Electrical connectors are designed to pass electric currents or signals across a separable interface with as few alterations to the original signal as possible. Copper is one of the best conductors for electricity. Therefore, the higher the copper content in a contact material, the more current it can carry relative to its mass. However, copper is expensive. So, pin and socket contacts used to simply transfer a signal can often use materials with a lower copper content, while those used to pass significant electrical current generally require a material with a higher copper content.
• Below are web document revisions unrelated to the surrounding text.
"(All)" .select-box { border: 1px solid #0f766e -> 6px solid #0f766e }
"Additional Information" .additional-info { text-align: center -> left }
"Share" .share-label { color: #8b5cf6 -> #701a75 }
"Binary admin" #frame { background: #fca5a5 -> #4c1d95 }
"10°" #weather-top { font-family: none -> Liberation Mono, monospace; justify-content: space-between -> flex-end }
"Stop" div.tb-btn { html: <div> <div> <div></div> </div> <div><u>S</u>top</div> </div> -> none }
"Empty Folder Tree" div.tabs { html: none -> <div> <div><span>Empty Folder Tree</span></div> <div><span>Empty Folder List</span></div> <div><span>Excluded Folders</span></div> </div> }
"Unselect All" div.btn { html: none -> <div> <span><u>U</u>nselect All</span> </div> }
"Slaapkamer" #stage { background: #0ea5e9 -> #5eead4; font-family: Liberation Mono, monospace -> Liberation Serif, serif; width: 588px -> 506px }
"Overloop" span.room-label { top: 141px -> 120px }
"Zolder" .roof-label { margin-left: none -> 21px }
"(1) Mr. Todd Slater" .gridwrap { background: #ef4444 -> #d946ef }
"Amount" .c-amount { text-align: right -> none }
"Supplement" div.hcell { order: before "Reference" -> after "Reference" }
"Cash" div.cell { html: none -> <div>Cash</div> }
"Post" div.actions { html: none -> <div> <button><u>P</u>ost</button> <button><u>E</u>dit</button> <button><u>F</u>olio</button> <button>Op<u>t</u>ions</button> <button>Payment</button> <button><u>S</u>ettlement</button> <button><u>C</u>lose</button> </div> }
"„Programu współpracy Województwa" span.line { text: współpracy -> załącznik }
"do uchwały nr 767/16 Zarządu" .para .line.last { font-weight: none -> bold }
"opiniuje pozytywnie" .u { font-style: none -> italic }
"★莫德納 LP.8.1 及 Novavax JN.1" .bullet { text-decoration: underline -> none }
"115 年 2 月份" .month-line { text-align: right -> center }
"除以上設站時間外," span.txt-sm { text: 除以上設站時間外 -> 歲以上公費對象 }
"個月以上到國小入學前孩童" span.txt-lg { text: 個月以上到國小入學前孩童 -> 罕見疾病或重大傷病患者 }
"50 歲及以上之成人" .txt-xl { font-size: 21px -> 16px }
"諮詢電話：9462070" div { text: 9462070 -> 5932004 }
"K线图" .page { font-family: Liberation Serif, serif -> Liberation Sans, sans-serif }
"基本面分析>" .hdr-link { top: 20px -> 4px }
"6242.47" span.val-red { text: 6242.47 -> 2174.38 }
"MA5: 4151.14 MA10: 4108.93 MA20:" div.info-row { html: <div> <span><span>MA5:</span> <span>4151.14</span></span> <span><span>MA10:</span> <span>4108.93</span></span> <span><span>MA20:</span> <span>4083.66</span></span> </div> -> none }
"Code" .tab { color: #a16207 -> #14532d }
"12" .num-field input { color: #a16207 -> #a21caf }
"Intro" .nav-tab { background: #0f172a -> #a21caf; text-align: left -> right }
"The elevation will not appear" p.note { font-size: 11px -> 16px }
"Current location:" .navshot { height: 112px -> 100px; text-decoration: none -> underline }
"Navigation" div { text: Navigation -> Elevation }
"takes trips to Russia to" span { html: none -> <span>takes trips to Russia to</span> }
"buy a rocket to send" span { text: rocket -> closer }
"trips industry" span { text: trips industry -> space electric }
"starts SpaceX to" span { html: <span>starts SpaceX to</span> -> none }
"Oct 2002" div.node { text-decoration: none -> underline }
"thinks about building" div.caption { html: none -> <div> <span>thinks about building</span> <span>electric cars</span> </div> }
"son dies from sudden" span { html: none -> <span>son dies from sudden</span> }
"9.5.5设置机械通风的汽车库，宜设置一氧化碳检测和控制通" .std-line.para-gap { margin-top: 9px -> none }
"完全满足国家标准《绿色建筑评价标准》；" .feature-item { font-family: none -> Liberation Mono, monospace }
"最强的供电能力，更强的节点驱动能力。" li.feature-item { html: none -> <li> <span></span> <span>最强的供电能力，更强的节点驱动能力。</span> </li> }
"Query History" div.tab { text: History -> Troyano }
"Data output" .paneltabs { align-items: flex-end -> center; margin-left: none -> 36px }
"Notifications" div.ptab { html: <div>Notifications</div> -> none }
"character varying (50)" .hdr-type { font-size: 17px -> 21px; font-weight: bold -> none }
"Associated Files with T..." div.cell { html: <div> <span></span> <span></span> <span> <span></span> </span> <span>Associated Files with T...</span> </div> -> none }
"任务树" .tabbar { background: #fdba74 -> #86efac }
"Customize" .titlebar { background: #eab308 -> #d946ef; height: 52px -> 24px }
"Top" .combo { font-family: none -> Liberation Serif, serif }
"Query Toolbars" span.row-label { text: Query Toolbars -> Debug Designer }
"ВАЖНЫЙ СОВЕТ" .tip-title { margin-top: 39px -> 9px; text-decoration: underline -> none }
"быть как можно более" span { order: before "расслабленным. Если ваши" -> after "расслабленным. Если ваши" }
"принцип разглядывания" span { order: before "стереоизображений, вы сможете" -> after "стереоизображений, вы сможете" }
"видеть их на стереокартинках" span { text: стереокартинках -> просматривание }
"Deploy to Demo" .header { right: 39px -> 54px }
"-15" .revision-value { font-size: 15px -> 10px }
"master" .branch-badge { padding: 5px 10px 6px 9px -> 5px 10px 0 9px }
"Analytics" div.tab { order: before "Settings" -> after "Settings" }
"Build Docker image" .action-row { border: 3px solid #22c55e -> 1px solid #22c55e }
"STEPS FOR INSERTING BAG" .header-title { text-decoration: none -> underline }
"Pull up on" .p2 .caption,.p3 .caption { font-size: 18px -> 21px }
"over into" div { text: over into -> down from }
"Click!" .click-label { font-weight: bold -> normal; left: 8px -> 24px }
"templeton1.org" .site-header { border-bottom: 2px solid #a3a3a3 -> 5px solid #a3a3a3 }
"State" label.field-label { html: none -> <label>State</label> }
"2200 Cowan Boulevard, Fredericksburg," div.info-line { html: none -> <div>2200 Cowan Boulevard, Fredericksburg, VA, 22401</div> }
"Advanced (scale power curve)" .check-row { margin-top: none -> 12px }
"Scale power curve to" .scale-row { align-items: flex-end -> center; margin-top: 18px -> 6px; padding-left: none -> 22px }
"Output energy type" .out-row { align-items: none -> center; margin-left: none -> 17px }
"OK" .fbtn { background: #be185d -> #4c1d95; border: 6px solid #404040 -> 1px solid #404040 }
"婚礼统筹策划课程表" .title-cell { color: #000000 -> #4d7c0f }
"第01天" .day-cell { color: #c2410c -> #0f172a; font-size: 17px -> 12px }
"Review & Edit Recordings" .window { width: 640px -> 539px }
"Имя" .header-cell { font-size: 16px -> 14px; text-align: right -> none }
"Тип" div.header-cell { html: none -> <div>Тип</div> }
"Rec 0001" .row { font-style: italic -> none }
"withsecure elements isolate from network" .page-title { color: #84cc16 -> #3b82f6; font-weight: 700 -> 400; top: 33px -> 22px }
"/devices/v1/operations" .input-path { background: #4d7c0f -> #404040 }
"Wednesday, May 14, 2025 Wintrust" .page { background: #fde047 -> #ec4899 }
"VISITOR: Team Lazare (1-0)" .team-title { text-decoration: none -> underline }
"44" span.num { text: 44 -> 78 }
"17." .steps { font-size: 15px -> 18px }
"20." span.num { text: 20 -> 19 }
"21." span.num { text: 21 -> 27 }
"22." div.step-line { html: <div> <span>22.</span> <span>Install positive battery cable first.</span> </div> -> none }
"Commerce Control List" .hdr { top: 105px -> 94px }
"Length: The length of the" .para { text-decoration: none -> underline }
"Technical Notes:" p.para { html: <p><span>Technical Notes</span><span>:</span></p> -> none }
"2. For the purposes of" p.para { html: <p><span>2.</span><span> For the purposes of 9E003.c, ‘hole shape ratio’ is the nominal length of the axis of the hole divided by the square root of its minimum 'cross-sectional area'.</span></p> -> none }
Electrical contacts are often one of the costliest aspects of a connector. It is no surprise that stronger metals with higher tensile strength and those with higher current carrying capacities cost more. Similarly, brass alloys are less expensive than leaded nickel copper (e.g., CDA 1915 or C97) and beryllium copper, and phosphor bronze costs more than brass, but less than alloys with a higher copper content.
The availability of metal materials affects manufacturing in two significant ways. The scarcer a metal, the more difficult it is to source and purchase — even at expectedly higher costs. Some types of copper, specifically C97 (a low-alloy copper) and beryllium copper, can also be difficult to source, which not only increases the cost, but also the lead-times for contact delivery.
The easier a material is to machine, the less costly its contact manufacturing process. More machinable materials like brass are among the least costly to machine, while gummy materials like alloys with a higher copper content are more difficult and thus more expensive to machine. Difficulty is determined by how much a material wears on the machine tools. The gummier or harder the material, the more frequently machine tools need to be replaced, which extends manufacturing time and costs. This is one reason why metal alloys are frequently used in the manufacturing process. Removing copper and adding zinc, brass, or lead makes metal materials easier and less costly to machine. Beryllium copper alloys, on the other hand, require an extra heat treatment step in the manufacturing process to achieve their full tensile strength, which adds to their manufacturing time and cost.
The material selection process is paramount to manufacturing reliable, high-performance connector contacts. Contacts destined for use in mission-critical applications, harsh-environment applications, and applications that require high power must utilize higher-performance, more expensive, and more difficult-to-acquire materials, like beryllium copper, or risk connectivity failures that can lead to any number of issues, ranging from significant equipment downtime to catastrophic failure. However, not every application requires the highest quality materials with superior tensile strength and current-carrying capacity. Commercial applications that aren’t subjected to harsh-environment conditions can utilize less costly brass contacts with little to no ramifications.
Considering the tensile strength, current-carrying capabilities, cost, availability, and machinability of the material options in the context of the application at hand can help identify which metal contact material will provide the best all-around solution. Materials experts and precision connector component suppliers can provide assistance as well.